___ ENTRIES SUPPLIED ___
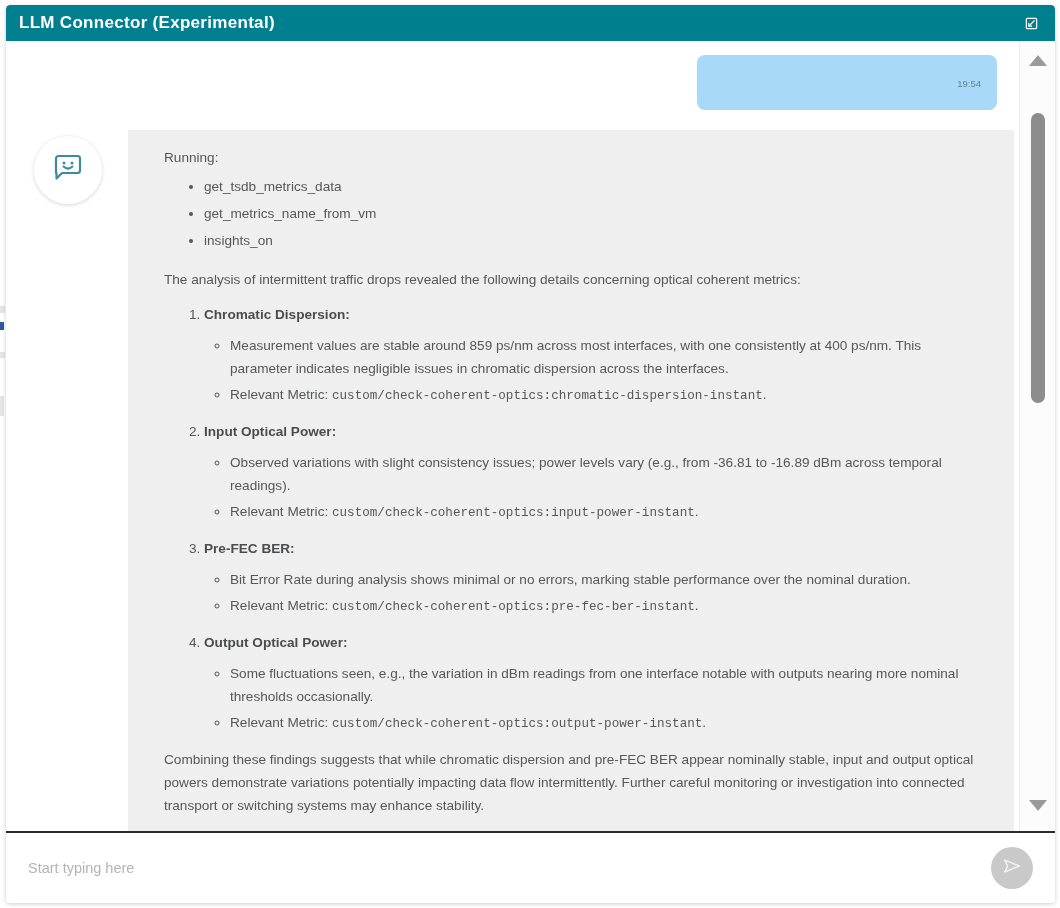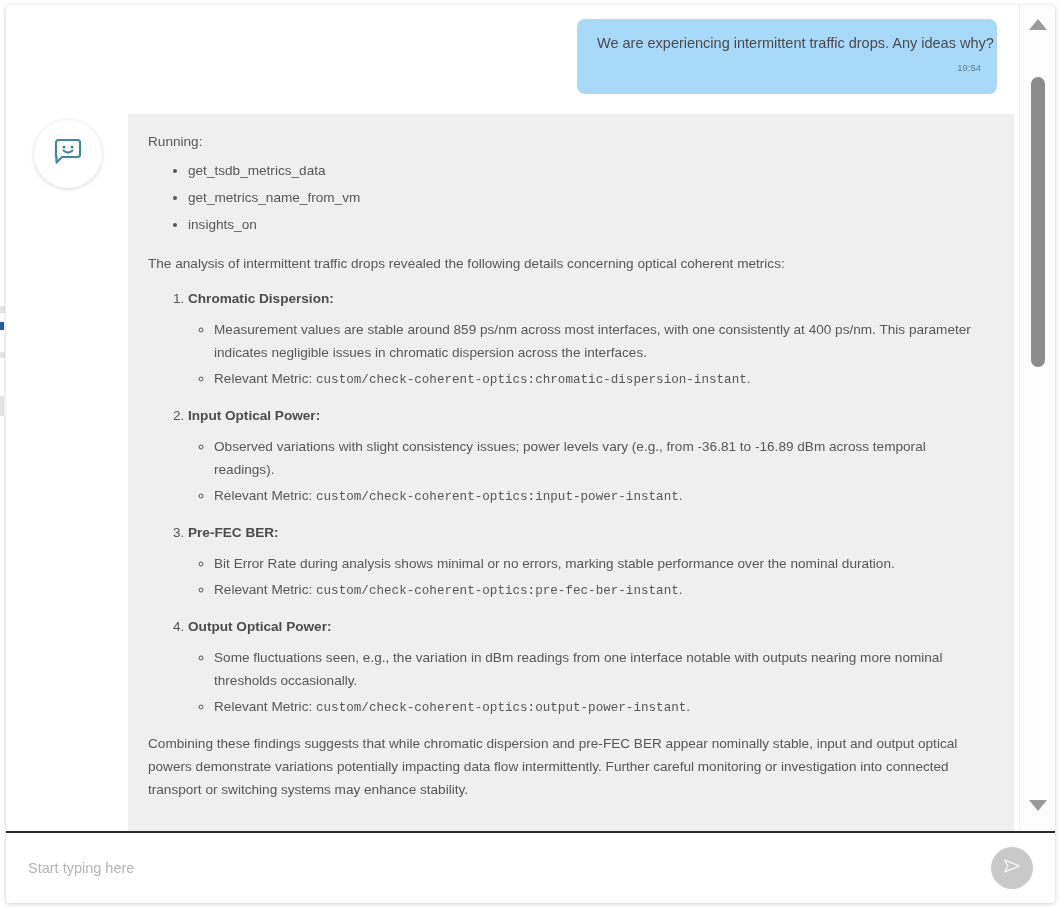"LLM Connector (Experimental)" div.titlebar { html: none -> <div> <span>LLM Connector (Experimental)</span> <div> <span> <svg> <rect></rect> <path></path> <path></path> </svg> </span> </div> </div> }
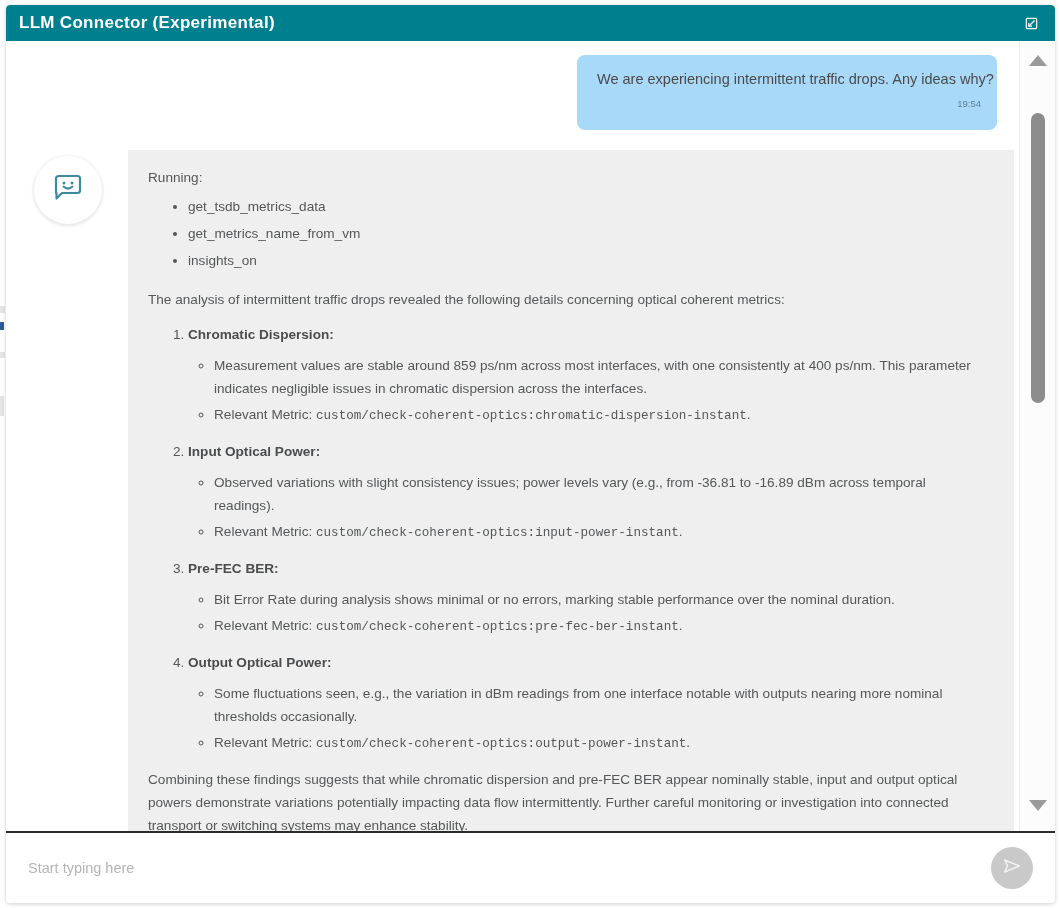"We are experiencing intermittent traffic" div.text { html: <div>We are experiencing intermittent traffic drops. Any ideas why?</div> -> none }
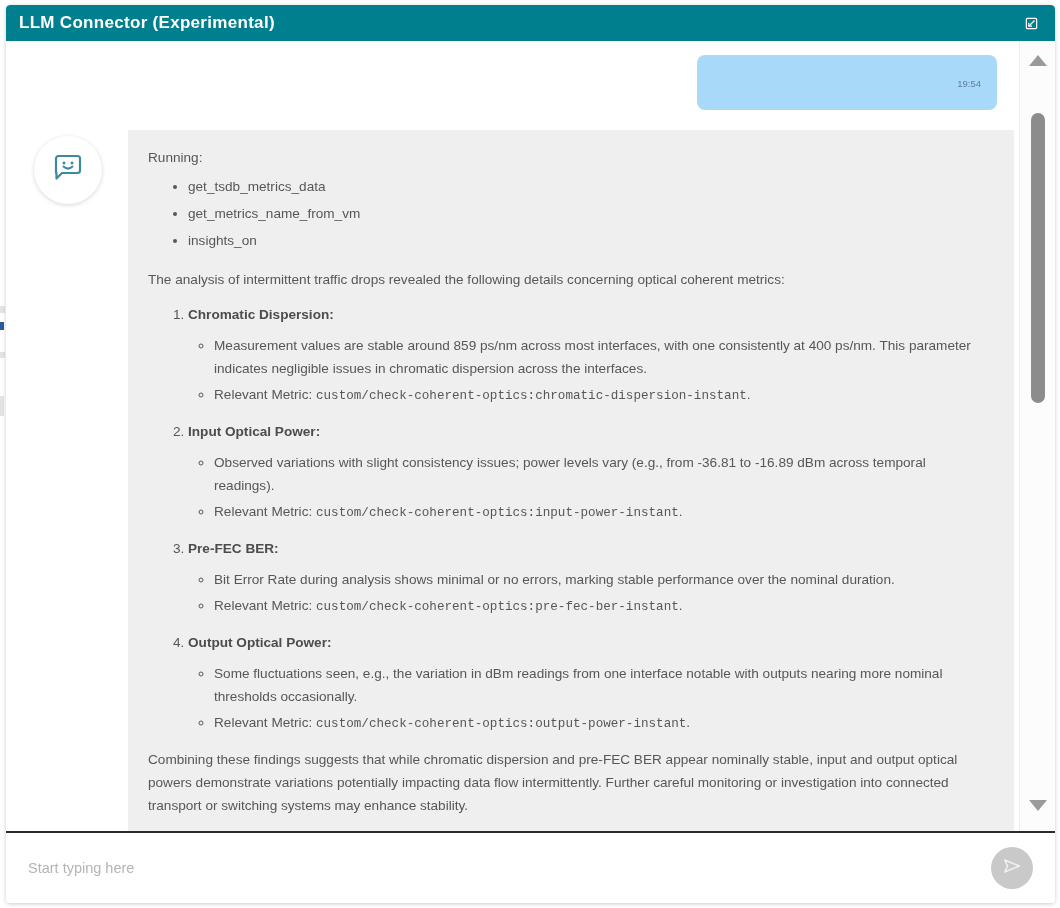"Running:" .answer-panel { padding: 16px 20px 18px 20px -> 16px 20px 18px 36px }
___
___ ENTRIES SUPPLIED ___
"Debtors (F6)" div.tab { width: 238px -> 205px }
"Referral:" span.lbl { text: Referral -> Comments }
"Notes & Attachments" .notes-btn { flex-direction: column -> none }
___
___ ENTRIES SUPPLIED ___
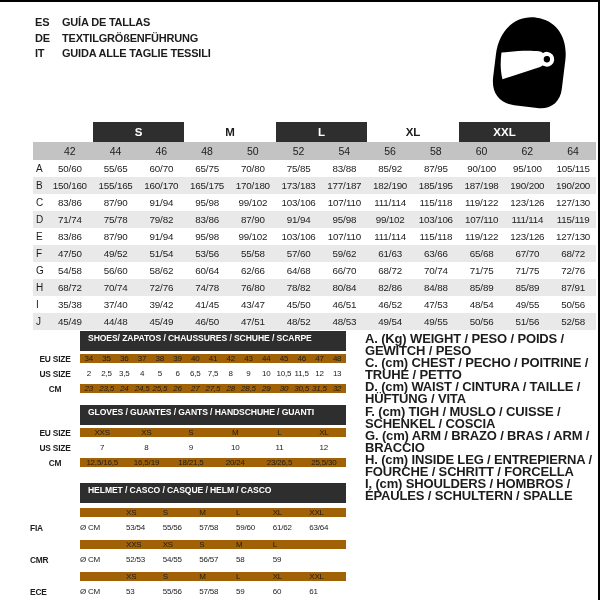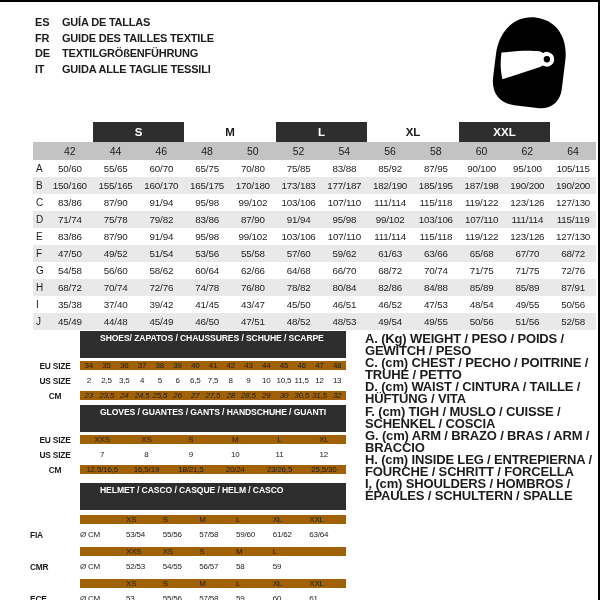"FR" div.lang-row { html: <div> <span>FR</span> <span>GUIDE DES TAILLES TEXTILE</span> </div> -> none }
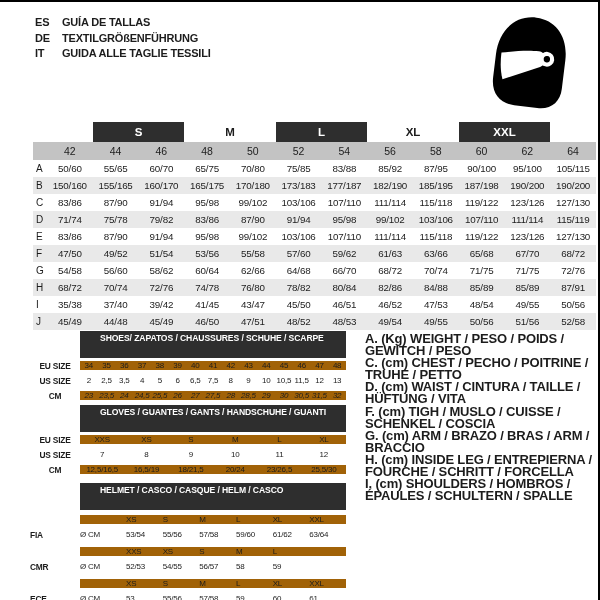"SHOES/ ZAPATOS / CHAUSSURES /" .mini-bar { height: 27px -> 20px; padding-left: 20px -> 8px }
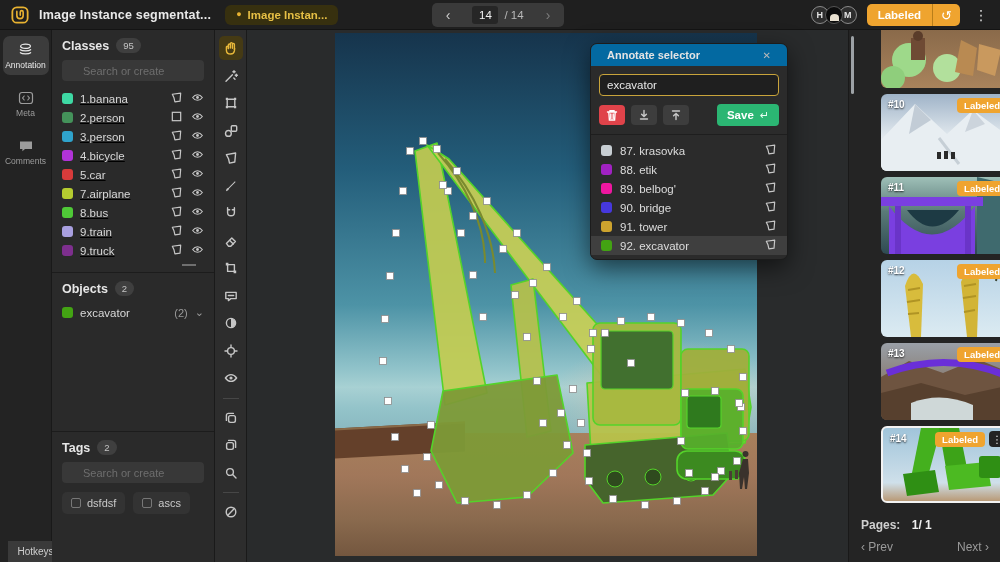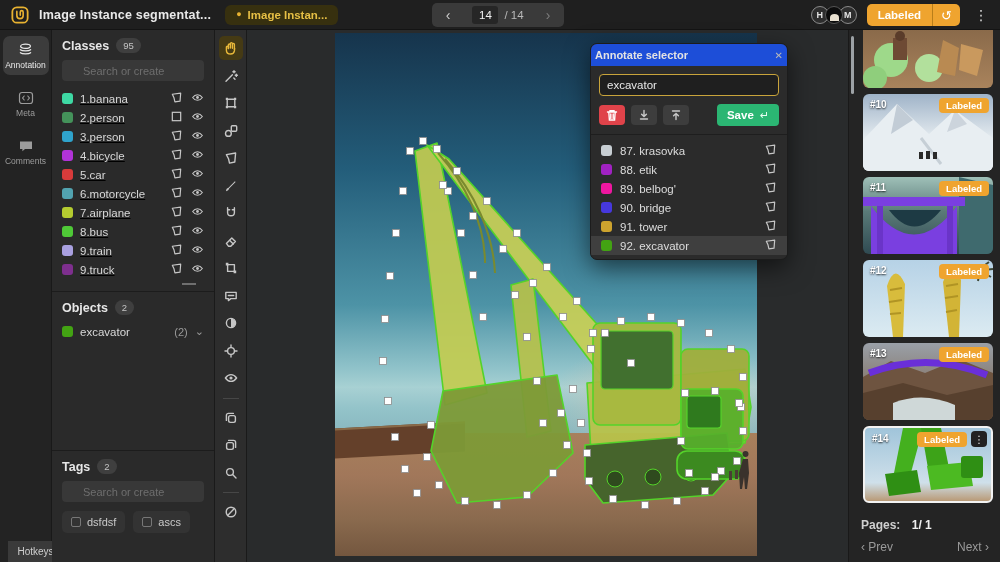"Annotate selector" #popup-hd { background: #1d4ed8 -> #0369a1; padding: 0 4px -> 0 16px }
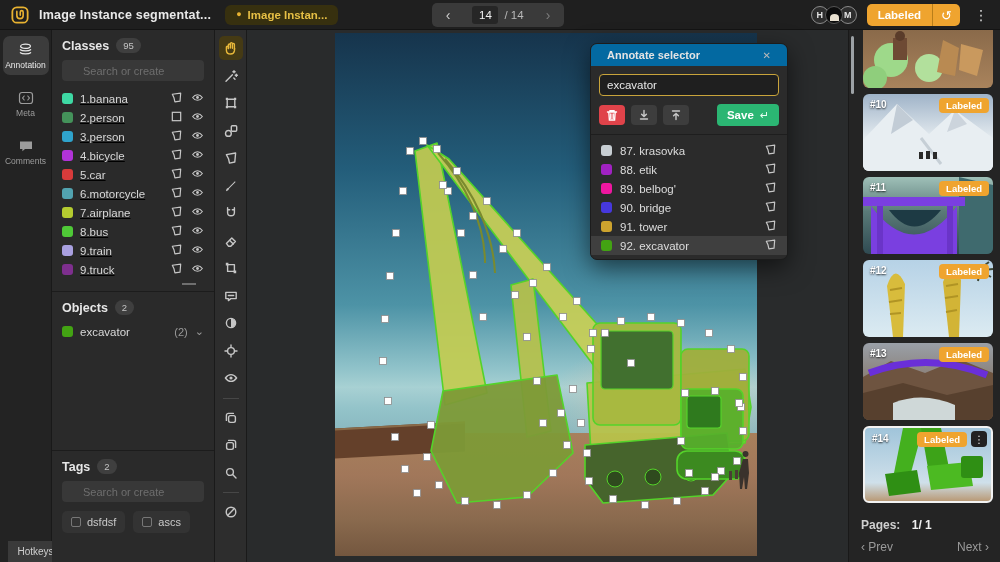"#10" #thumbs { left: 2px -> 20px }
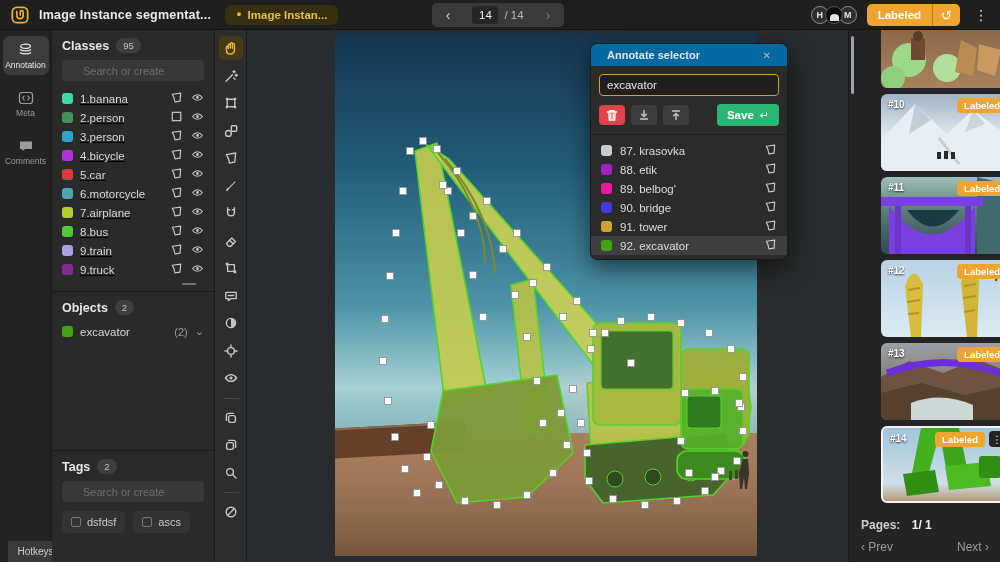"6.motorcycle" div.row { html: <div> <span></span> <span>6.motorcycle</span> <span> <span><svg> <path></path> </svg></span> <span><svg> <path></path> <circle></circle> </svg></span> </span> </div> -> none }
___
YOUR GOAL - In the listing above, find the line containing "html: <div>We are" and the line containing "padding: 16px 20px". Reproduce those lines and all between them exactly, with no pictures and nothing more.

ANSWER BOX -
"We are experiencing intermittent traffic" div.text { html: <div>We are experiencing intermittent traffic drops. Any ideas why?</div> -> none }
"Running:" .answer-panel { padding: 16px 20px 18px 20px -> 16px 20px 18px 36px }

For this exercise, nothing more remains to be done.